Nothing about parenting is simple. All parents juggle their dreams, their instincts, and conventional wisdom, and in the end, most of us leap with faith. What's different for adoptive parents is that adoption adds an undercurrent to the parent-child relationship, and every decision we make passes through that current. Everything we think, everything we say, everything we do is nuanced by adoption. When our toddlers act out, when our adolescents experiment with new identities, when our adult children reject us, we experience all of that against the backdrop of adoption. We analyze all of that within the context of what we know and don't know about our childrens' birth families, and we wonder about the long-term effects of adoption on our children. We wonder if we are enough.
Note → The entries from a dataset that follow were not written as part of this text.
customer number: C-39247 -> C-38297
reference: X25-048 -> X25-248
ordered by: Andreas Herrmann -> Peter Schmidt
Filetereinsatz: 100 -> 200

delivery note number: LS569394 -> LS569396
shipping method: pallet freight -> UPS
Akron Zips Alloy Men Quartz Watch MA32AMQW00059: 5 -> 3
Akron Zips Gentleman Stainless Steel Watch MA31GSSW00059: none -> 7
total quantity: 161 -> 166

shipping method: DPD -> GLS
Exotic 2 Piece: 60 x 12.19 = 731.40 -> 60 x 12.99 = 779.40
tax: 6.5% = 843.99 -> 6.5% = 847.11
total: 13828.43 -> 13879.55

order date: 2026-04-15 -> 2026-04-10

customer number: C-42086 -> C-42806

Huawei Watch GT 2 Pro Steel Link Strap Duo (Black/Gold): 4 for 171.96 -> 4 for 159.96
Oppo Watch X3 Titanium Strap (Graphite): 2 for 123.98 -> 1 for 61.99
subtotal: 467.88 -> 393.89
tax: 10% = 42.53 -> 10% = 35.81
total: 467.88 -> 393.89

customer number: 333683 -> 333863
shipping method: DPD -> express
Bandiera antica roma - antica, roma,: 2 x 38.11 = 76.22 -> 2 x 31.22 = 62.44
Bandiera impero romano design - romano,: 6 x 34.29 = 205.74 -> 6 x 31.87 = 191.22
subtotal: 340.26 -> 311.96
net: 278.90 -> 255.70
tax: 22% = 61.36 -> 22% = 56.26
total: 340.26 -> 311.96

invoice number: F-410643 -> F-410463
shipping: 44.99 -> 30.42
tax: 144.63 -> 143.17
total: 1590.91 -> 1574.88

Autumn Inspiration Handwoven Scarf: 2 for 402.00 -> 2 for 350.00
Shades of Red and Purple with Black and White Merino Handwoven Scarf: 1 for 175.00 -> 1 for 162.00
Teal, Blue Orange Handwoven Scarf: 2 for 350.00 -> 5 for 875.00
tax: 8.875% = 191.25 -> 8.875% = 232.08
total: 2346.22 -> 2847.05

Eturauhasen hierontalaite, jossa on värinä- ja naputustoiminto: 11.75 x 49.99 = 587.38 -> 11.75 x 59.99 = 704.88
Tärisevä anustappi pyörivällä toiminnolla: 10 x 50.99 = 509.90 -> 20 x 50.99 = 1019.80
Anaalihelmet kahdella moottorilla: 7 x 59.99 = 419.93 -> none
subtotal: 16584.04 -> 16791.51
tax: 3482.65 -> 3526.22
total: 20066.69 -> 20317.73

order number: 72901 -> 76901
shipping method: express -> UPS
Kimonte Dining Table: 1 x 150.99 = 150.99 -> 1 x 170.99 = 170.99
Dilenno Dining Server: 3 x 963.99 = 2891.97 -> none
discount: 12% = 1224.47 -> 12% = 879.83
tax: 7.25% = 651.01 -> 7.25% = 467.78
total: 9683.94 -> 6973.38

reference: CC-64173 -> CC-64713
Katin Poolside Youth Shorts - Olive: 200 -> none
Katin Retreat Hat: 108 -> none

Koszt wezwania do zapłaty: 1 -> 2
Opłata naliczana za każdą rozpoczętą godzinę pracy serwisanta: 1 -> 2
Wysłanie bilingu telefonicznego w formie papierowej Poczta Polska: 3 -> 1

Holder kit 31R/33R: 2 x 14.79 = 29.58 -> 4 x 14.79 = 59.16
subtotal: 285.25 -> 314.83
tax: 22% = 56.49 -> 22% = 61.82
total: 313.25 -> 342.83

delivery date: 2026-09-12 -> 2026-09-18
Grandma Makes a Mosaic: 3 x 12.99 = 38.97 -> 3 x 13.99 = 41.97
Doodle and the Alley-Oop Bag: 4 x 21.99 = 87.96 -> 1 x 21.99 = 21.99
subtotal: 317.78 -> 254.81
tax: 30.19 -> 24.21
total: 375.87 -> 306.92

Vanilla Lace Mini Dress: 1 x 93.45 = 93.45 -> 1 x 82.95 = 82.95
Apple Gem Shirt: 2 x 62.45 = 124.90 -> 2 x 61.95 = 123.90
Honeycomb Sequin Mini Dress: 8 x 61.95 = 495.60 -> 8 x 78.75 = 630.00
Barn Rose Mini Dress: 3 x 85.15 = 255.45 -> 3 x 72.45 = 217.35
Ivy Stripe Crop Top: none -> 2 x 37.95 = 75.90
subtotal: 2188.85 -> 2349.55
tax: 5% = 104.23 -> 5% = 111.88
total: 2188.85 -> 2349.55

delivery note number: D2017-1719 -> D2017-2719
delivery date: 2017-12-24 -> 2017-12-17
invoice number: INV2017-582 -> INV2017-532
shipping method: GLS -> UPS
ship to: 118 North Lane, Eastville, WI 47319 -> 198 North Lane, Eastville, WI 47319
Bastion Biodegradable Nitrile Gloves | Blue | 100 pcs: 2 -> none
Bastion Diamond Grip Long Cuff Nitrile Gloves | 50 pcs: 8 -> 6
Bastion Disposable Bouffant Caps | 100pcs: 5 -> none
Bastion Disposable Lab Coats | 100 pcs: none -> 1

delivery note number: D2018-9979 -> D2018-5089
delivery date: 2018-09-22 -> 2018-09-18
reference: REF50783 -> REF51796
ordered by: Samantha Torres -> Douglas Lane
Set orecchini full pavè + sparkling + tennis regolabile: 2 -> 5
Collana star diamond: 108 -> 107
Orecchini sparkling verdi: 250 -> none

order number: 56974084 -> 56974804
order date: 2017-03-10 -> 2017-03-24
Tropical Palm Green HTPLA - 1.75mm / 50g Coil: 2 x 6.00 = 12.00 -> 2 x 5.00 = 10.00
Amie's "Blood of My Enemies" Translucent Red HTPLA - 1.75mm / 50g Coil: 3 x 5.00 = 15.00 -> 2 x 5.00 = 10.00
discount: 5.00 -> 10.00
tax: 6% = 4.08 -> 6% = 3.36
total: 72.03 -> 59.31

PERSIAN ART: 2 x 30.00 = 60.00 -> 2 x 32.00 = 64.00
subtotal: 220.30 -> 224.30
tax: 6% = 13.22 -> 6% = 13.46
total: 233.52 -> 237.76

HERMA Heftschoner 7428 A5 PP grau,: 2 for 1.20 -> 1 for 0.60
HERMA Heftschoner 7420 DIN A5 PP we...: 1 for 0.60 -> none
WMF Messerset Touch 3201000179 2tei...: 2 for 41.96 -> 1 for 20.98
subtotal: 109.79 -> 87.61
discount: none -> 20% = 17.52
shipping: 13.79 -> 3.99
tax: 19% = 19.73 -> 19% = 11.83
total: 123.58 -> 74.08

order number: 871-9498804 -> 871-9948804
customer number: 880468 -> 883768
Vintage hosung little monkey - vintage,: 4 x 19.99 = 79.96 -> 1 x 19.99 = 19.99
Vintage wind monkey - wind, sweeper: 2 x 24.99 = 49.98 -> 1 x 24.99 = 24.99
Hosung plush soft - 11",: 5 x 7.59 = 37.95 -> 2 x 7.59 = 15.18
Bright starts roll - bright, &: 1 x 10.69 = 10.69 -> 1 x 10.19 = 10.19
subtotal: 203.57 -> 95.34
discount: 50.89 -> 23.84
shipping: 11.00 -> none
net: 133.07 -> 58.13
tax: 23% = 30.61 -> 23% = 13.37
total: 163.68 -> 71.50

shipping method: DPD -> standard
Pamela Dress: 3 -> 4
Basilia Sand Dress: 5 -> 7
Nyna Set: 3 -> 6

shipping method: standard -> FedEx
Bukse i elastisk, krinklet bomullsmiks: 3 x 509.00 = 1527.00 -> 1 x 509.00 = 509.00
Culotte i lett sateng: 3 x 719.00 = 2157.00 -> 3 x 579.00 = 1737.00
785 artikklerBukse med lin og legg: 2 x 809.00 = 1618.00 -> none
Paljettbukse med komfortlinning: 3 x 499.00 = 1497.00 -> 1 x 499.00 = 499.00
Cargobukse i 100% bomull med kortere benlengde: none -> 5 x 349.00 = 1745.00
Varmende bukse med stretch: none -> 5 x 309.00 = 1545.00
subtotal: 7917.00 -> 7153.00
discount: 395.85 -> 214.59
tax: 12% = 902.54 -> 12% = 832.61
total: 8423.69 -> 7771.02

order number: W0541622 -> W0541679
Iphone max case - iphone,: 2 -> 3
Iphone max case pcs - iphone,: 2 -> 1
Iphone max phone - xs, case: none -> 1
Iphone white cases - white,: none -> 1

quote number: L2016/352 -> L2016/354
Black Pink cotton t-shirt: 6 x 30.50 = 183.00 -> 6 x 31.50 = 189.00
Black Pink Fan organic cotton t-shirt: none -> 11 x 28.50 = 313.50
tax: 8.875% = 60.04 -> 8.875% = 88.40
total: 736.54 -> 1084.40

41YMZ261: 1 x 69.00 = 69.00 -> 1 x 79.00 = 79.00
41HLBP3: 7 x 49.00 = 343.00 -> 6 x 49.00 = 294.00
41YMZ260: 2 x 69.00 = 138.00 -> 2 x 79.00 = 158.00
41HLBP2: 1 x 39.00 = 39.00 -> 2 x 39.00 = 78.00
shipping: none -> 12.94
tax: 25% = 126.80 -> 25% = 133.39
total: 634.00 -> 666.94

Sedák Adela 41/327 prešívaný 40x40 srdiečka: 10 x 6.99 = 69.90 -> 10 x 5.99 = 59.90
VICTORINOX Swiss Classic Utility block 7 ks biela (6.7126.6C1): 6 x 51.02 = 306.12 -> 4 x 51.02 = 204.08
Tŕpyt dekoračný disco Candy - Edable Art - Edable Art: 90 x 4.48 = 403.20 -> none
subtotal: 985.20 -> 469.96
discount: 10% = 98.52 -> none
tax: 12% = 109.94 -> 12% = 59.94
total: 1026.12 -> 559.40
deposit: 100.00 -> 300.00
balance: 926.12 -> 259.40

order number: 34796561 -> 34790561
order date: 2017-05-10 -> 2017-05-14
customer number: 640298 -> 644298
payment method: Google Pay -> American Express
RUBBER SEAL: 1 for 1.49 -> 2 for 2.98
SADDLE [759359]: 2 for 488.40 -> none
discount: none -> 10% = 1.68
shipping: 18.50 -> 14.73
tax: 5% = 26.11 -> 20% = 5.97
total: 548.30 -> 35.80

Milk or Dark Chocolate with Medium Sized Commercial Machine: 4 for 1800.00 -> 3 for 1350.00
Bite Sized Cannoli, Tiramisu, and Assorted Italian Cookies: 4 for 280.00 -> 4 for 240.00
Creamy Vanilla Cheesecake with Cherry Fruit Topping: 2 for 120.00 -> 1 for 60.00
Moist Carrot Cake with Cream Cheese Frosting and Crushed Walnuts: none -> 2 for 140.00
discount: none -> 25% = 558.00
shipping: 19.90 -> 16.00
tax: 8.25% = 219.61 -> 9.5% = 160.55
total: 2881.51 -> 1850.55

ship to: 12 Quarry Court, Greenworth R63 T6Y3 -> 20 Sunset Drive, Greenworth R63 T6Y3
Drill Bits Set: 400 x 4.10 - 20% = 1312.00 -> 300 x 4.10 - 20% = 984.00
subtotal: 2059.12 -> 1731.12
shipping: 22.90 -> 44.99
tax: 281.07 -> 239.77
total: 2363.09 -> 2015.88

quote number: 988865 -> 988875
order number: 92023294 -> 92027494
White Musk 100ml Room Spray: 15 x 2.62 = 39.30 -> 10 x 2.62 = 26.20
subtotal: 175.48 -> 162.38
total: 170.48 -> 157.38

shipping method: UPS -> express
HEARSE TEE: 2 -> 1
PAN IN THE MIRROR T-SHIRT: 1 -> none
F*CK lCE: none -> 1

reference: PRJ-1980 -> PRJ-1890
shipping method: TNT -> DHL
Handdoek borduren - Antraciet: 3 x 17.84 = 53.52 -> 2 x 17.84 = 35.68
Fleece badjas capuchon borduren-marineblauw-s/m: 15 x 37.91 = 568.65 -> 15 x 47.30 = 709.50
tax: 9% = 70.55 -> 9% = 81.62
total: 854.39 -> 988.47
Right now, our daughter is perfectly at peace about having grown in her birth mother's tummy until she was ready for us to bring her home. I'm not looking forward to the day she realizes that before we became her parents, her birth parents made the decision to place her for adoption. In the most basic sense, she was in fact rejected from one life before being accepted into another. That's a tough reality for a lot of adoptees. It's also a tough reality for a lot of adoptive parents.

What I Want My Adopted Child to Know is a book adoptive parents can give to their child and say, 'I know adoption is painful, unsettling, joyous, and affirming. It's that way for me too. More than anything, adoption is the way we came together, and I'll always be grateful for that.'”

Wherever you find yourself among the pages of this book, I hope that What I Want My Adopted Child to Know makes your life different, just as adoption does.